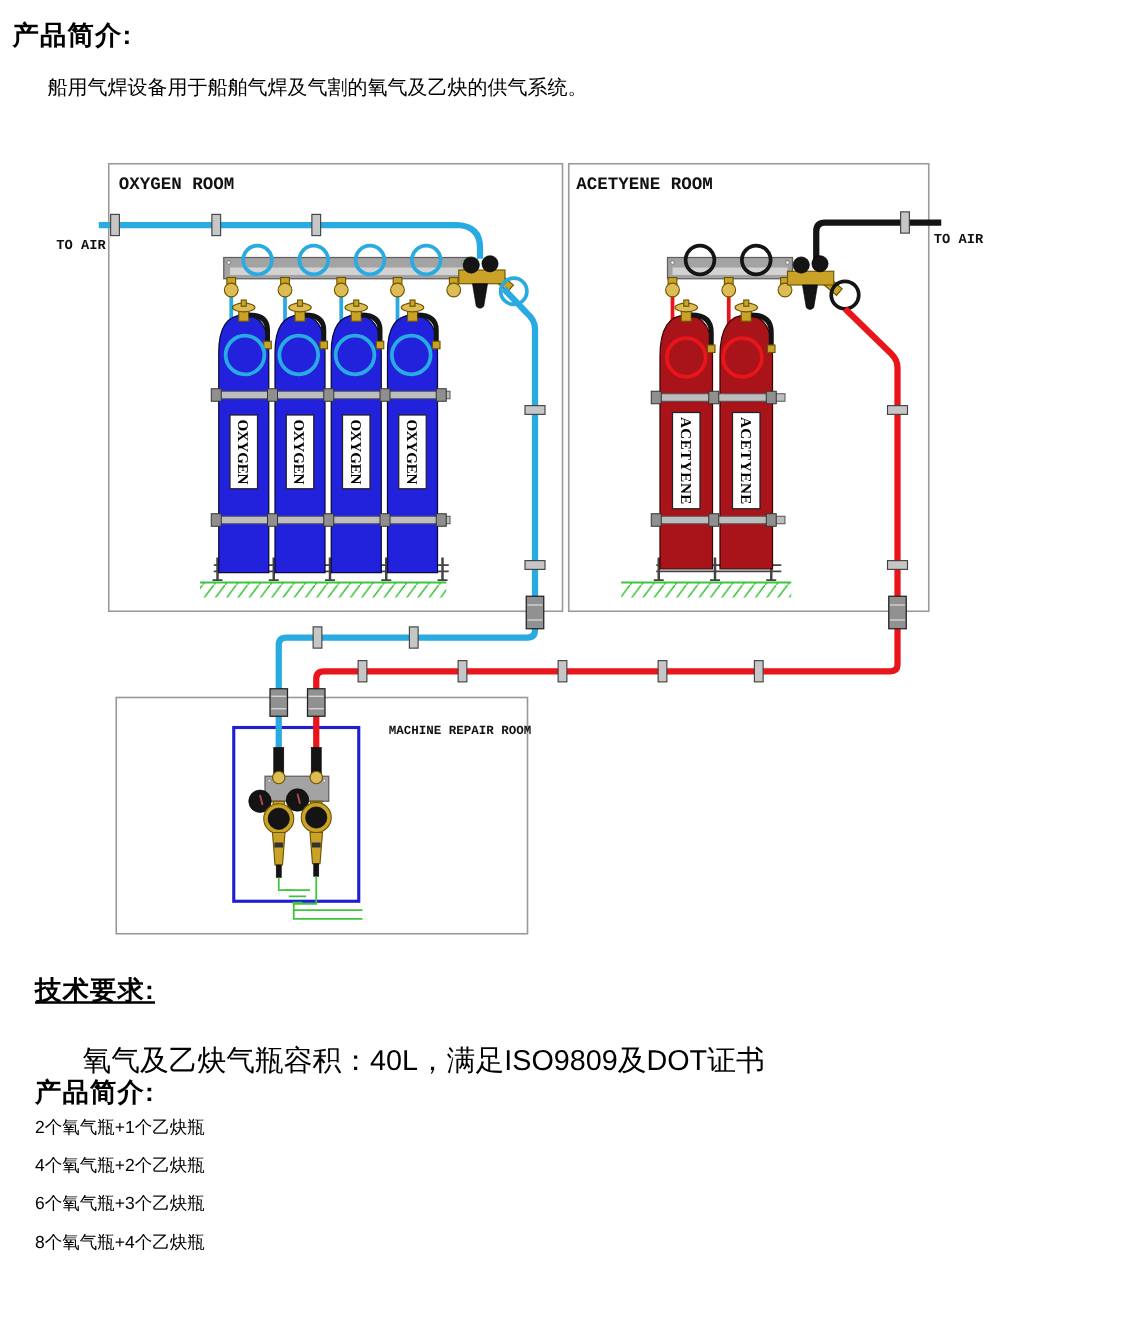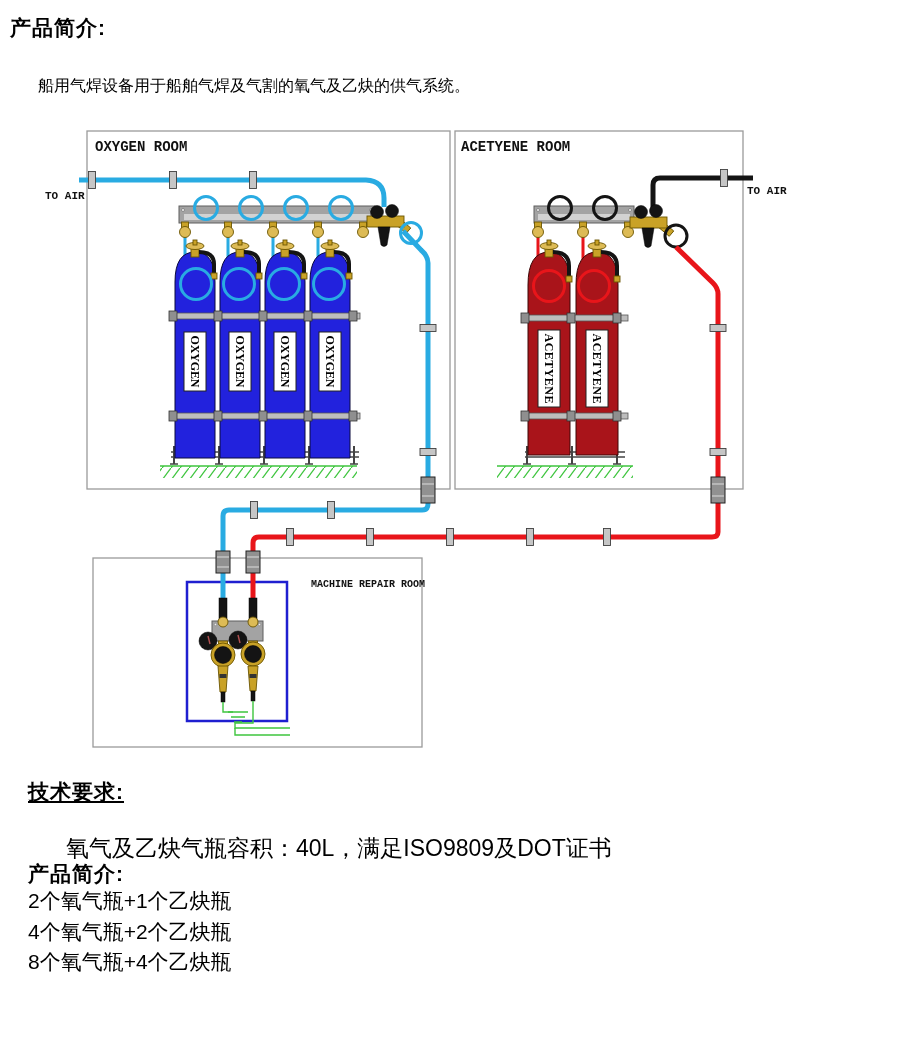--- a/index.html
+++ b/index.html
@@ -1,22 +1,22 @@
 <!DOCTYPE html>
 <html style="--oxygen-pipe: #29abe2; --acetylene-pipe: #e8151a; --oxygen-cylinder: #2222dd; --acetylene-cylinder: #a9141a; --ground: #3ec53e; --brass: #c9a227;"><head>
 <meta charset="utf-8">
 <style>
   html,body{margin:0;padding:0;background:#fff;}
   .page{position:relative;width:900px;height:1018px;background:#fff;overflow:hidden;
         font-family:"Liberation Sans",sans-serif;color:#000;}
   .abs{position:absolute;}
   .h-title{font-size:21px;font-weight:700;letter-spacing:1px;}
-  .body-txt{font-size:16px;font-weight:400;margin-top:16px;}
+  .body-txt{font-size:16px;font-weight:400;}
   .spec-txt{font-size:23px;font-weight:400;}
-  .order-item{font-size:21px;font-weight:400;line-height:30.5px;white-space:nowrap;}
+  .order-item{font-size:14px;font-weight:400;line-height:30.5px;white-space:nowrap;}
   svg text{user-select:none;}
   .cad-label{font-family:"Liberation Mono",monospace;font-weight:700;fill:#111;}
   .cyl-label{font-family:"Liberation Serif",serif;font-weight:700;fill:#000;}
   .pipe-o{stroke:var(--oxygen-pipe);fill:none;stroke-width:5;}
   .pipe-a{stroke:var(--acetylene-pipe);fill:none;stroke-width:5;}
   .pipe-k{stroke:#141414;fill:none;stroke-width:5;}
   .hose-o{stroke:var(--oxygen-pipe);fill:none;stroke-width:3;}
   .hose-a{stroke:var(--acetylene-pipe);fill:none;stroke-width:3;}
   .hose-k{stroke:#141414;fill:none;stroke-width:4;}
   .ring-o{stroke:var(--oxygen-pipe);fill:none;stroke-width:3;}
@@ -352,16 +352,17 @@
     </g>
   </svg>
 
   <div class="abs h-title" style="left:28px;top:778px;text-decoration:underline;">技术要求:</div>
   <div class="abs spec-txt" style="left:66px;top:833px;">氧气及乙炔气瓶容积：40L，满足ISO9809及DOT证书</div>
   <div class="abs h-title" style="left:28px;top:860px;">产品简介:</div>
 
   <div class="abs" style="left:28px;top:886px;">
     <div class="order-item">2个氧气瓶+1个乙炔瓶</div>
     <div class="order-item">4个氧气瓶+2个乙炔瓶</div>
+    <div class="order-item">6个氧气瓶+3个乙炔瓶</div>
     <div class="order-item">8个氧气瓶+4个乙炔瓶</div>
   </div>
 
 </div>
 
 </body></html>

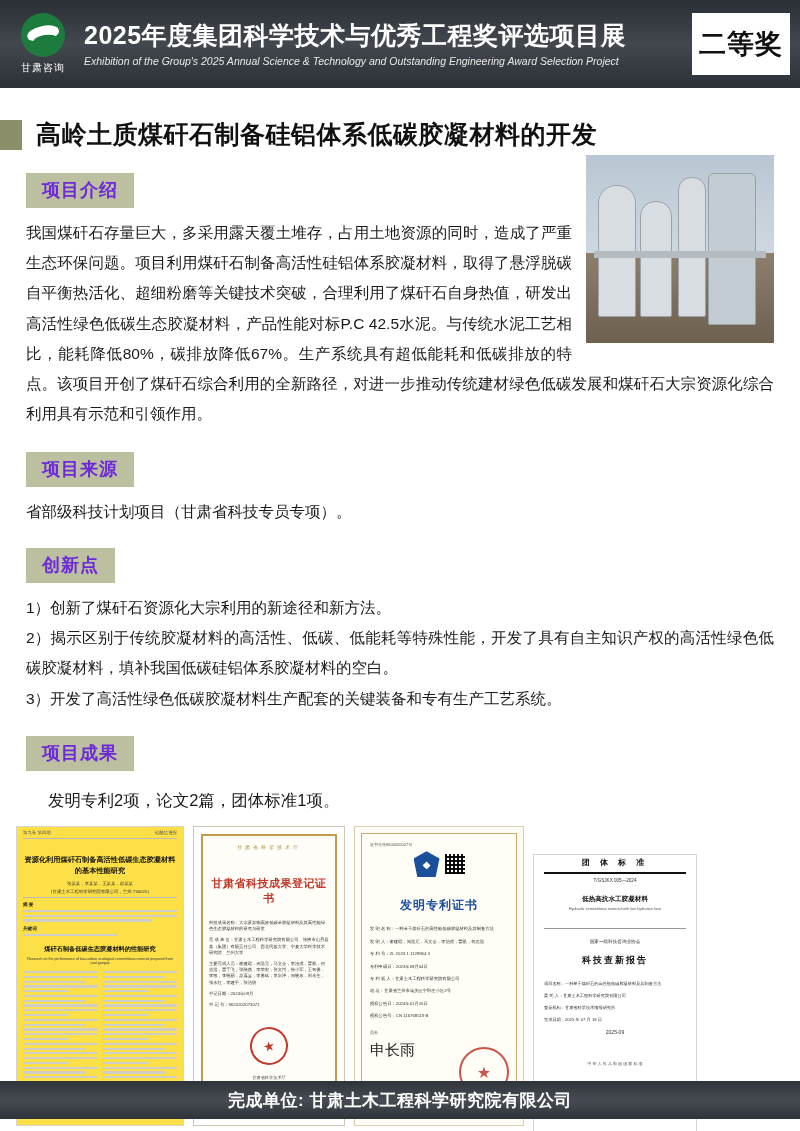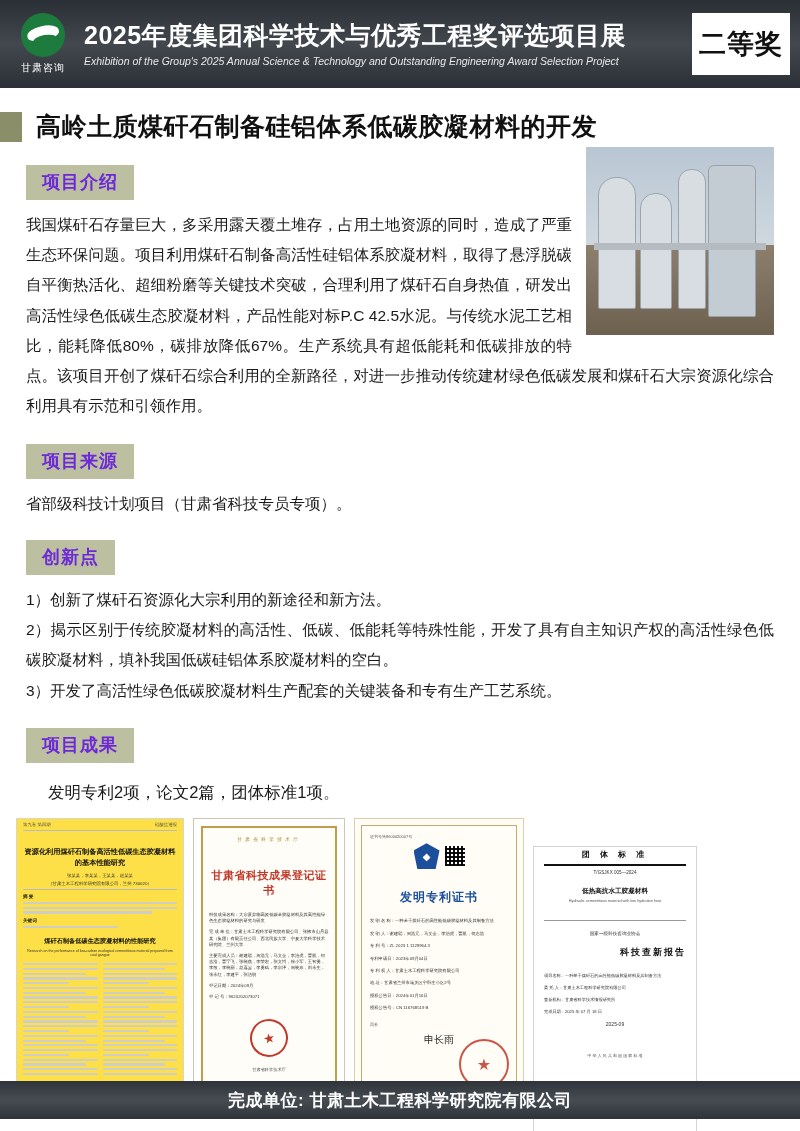--- a/index.html
+++ b/index.html
@@ -103,21 +103,21 @@
     align-items: center;
     justify-content: center;
     letter-spacing: 1px;
     margin-left: 8px;
   }
 
   
   .main-title-row {
     display: flex;
     align-items: center;
-    margin: 22px 0 0 0;
+    margin: 30px 0 0 0;
     padding: 0 26px 0 0;
   }
   .title-accent {
     width: 22px;
     height: 30px;
     background: #8a8f6a;
     flex: 0 0 22px;
     margin-right: 14px;
   }
   .main-title {
@@ -290,41 +290,41 @@
       repeating-linear-gradient(0deg,#111 0 2px,#fff 2px 4px),
       repeating-linear-gradient(90deg,#111 0 2px,#fff 2px 4px);
     background-blend-mode: multiply;
   }
   .c3 .c3-title {
     font-size: 12px; font-weight: bold; color: #1b4f9c; text-align: center;
     margin-top: 20px; letter-spacing: 1px;
   }
   .c3 .c3-body { margin-top: 12px; font-size: 4.3px; color: #333; }
   .c3 .c3-row { margin-bottom: 6px; line-height: 1.5; }
-  .c3 .sign { font-size: 10px; color: #222; text-align: center; margin-top: 6px; font-family: Liberation Mono, monospace;}
+  .c3 .sign { font-size: 15px; color: #222; text-align: left; margin-top: 6px; font-family: Liberation Mono, monospace;}
   .c3 .bigseal {
     position: absolute; right: 14px; bottom: 28px; width: 46px; height: 46px;
     border-radius: 50%; border: 2.5px solid #c0392b; opacity: 0.85;
     display: flex; align-items: center; justify-content: center;
     color: #c0392b; font-size: 16px;
   }
 
   .c4 {
     width: 164px; height: 300px;
     background: #ffffff; border: 1px solid #d3d3d3;
     box-sizing: border-box; padding: 2px 10px; margin-top: 28px;
   }
   .c4 .std-top { font-size: 8px; font-weight: bold; text-align: center; letter-spacing: 4px; color:#111;}
   .c4 .std-line { height: 1.5px; background: #111; margin: 4px 0; }
   .c4 .std-code { font-size: 4.6px; text-align: center; color:#333; }
   .c4 .std-name { font-size: 6.6px; font-weight: bold; text-align:center; margin-top: 12px; color:#111;}
   .c4 .std-en { font-size: 3.8px; text-align:center; color:#555; margin-top: 3px; line-height:1.5;}
   .c4 .divider2 { height: 1px; background:#999; margin: 16px 0 10px 0;}
   .c4 .rep-org { font-size: 4.6px; text-align:center; color:#333;}
-  .c4 .rep-title { font-size: 9px; font-weight: bold; text-align:right; margin-top: 10px; color:#111; letter-spacing:2px;}
+  .c4 .rep-title { font-size: 9px; font-weight: bold; text-align:center; margin-top: 10px; color:#111; letter-spacing:2px;}
   .c4 .rep-body { margin-top: 14px; font-size: 4.2px; color:#333;}
   .c4 .rep-row { margin-bottom: 7px; }
   .c4 .rep-foot { font-size: 4px; text-align:center; color:#555; margin-top: 26px; }
   .c4 .rep-num { font-size: 5px; text-align:center; color:#333; margin-top: 6px; }
 
   
   .footer {
     position: absolute;
     left: 0; right: 0; bottom: 12px;
     height: 38px;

- WORK TO BE COMPLETED
The answer is a portion of the data. Write out exactly the line with "14px; font-size: 4.2px;" and all lines after it.

- TASK RESULT
   .c4 .rep-body { margin-top: 14px; font-size: 4.2px; color:#333;}
   .c4 .rep-row { margin-bottom: 7px; }
   .c4 .rep-foot { font-size: 4px; text-align:center; color:#555; margin-top: 26px; }
   .c4 .rep-num { font-size: 5px; text-align:center; color:#333; margin-top: 6px; }
 
   
   .footer {
     position: absolute;
     left: 0; right: 0; bottom: 12px;
     height: 38px;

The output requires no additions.